I mean, it's definitely not a joke. Someone worked hard on it, from a purely "this is a tech demo" standpoint it's neat. My only criticism is that they are somehow trying to sell this as a thing developers could use in major games today. Like with all tech demos things tend to take quite a while going from "tech demo" to "something you'd actually want to use in a major product"
 
Just imagine playing God of War 3 and after some AAA super highly polished cinematic delivered by pro voice actors some random NPC starts spewing garbage at you in a robo voice, you'd assume there's some bizarre bug.
Well, the tools are in early stages, later they will add emotions to the AI generated lines, some AI tools can modify songs by imitating famous singers, some AI models are very good as narrators and are used widely in TikTok and facebook reels. Movies and ads are already using AI generated voices with emotions. Things will improve, the demo is just a quick proof of concept.

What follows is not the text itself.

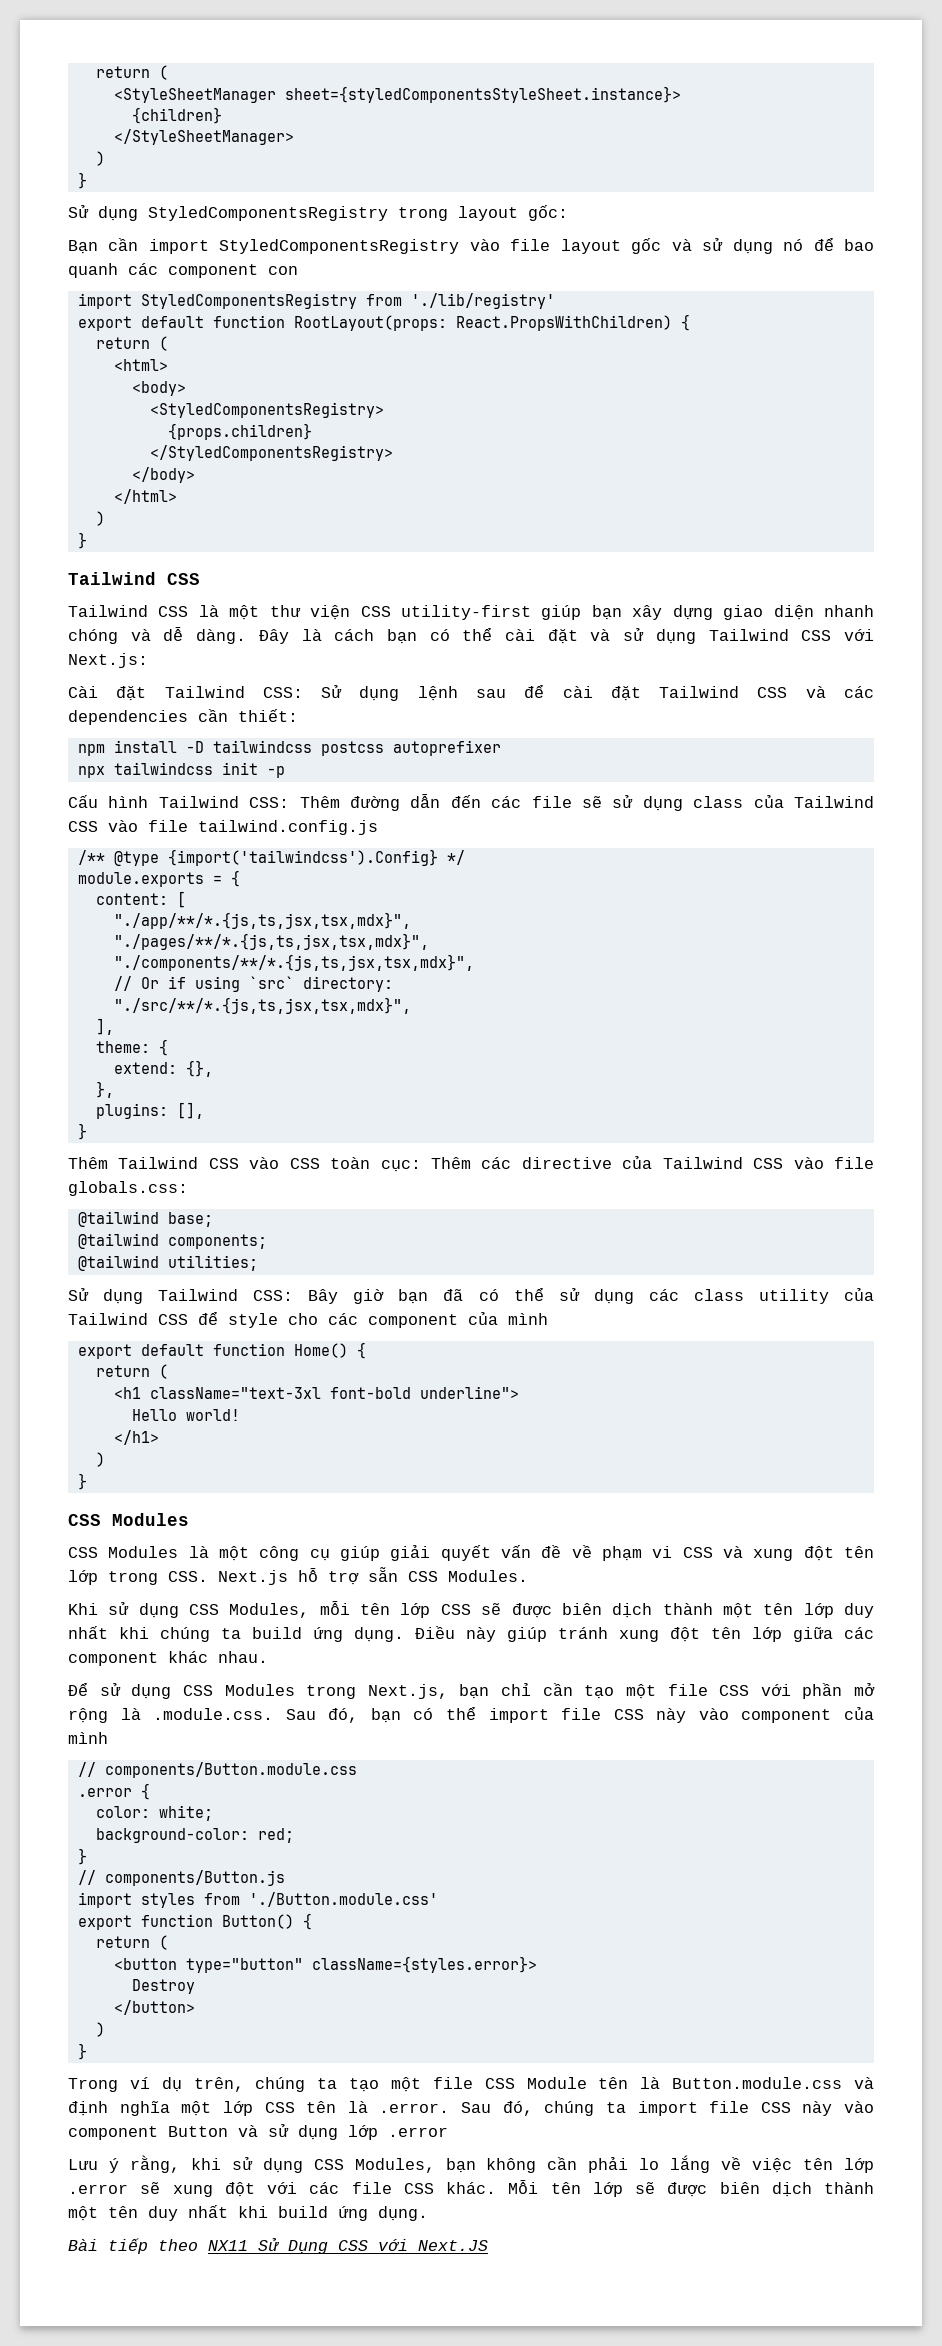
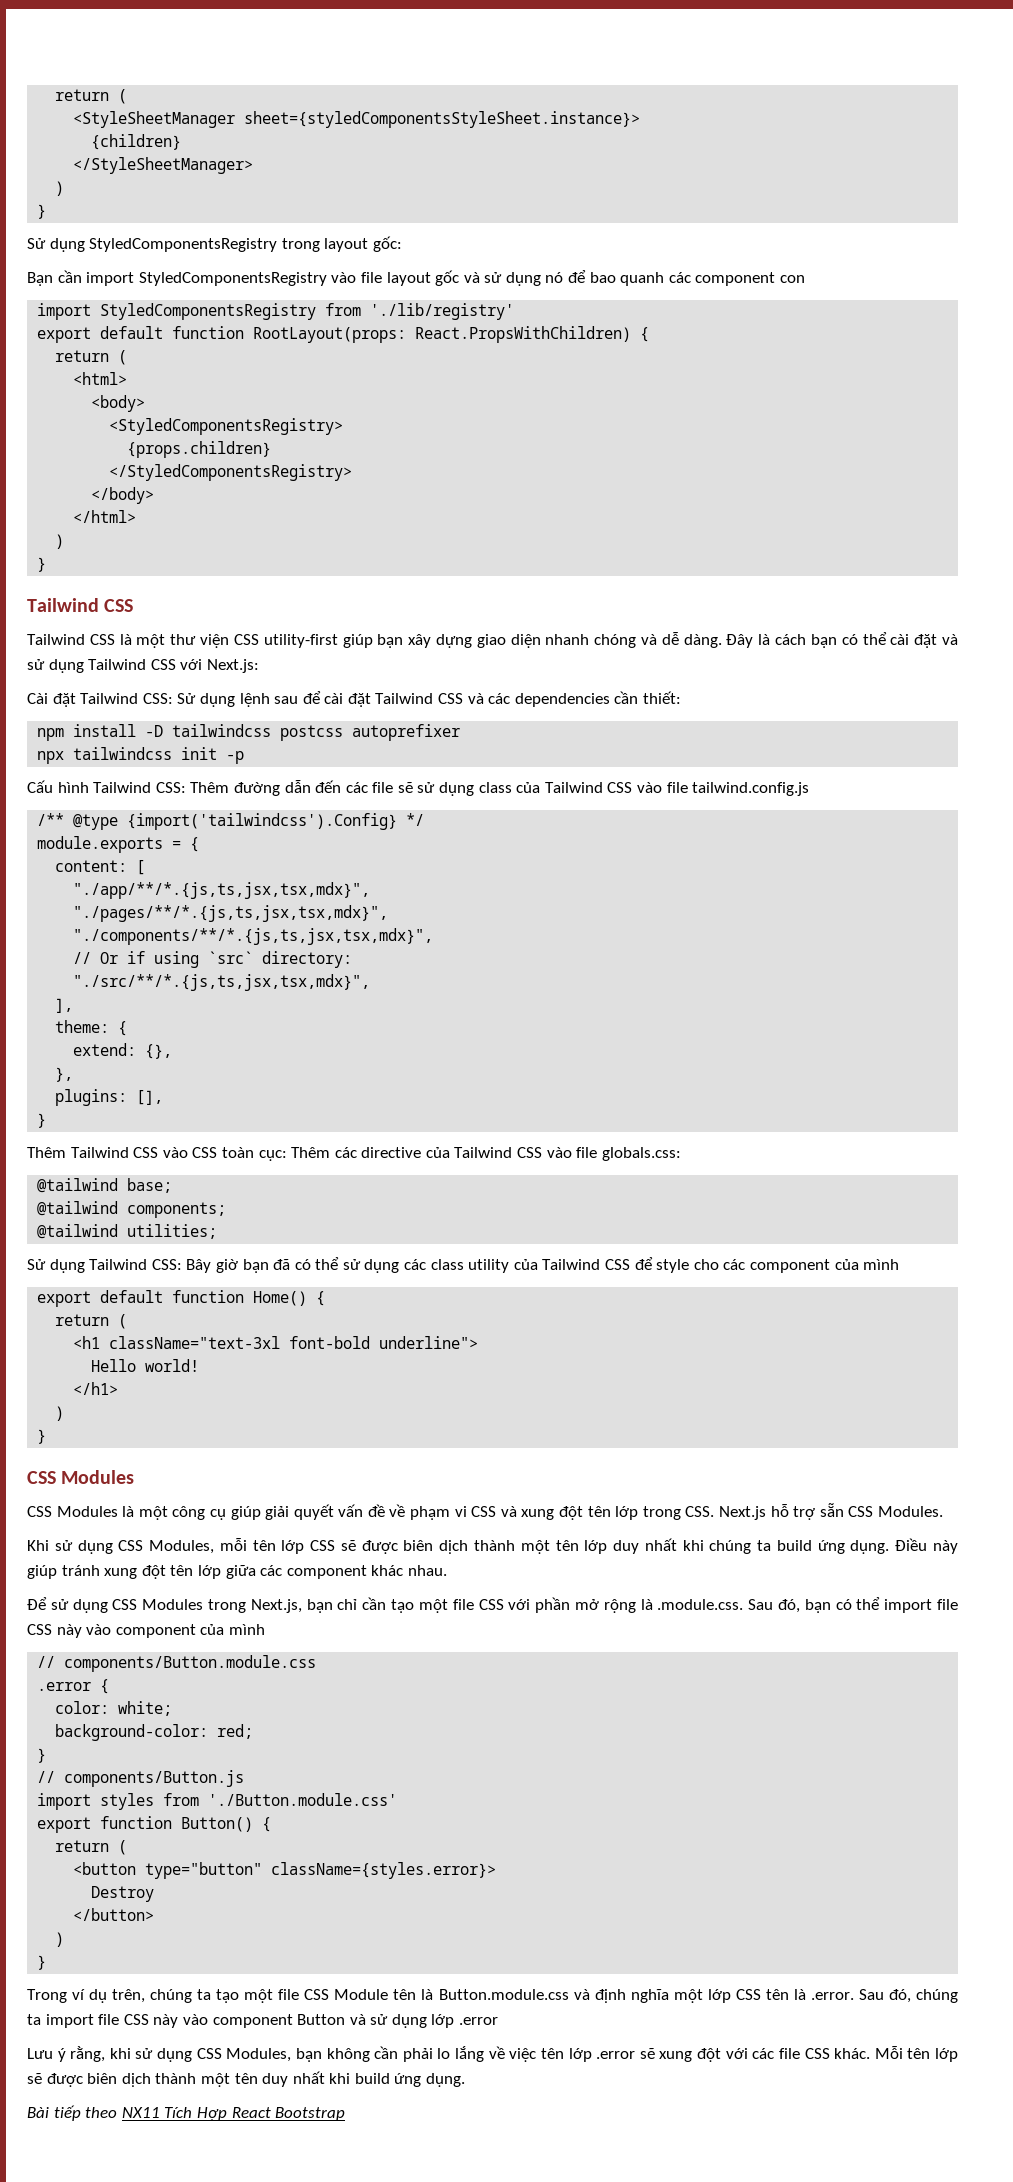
- Bài tiếp theo NX11 Sử Dụng CSS với Next.JS
+ Bài tiếp theo NX11 Tích Hợp React Bootstrap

writing isn't the bottleneck for lines of dialogue in a game currently
Unfortunately, current games are limited by both writing and voice overs. The writing of current games is generally weak even in short games, as studios are dedicating smaller and smaller budgets to writing, amidst the ballooning costs for making games in general.
 
Next gen cpu will have about 45TOPS available for stuff, do you think that it will be enough for this kind of interaction? And if not, what's necessary to play untethered from the cloud?
 
The early days of OpenAI still has too much weight and they are too coy about what they are doing now.

All the x-shot shit is almost certainly a lark at this point, modern chatGPT is more likely a triumph of good old annoted data, many many thousands of man hours of annotation. This is where the future will need to be for roleplaying bots, someone will have to pony up the money for massive amounts of annotated and specially crafted roleplaying data. (ie. dialogue, but including an annotation for context of the scene and character descriptions for all the participants.)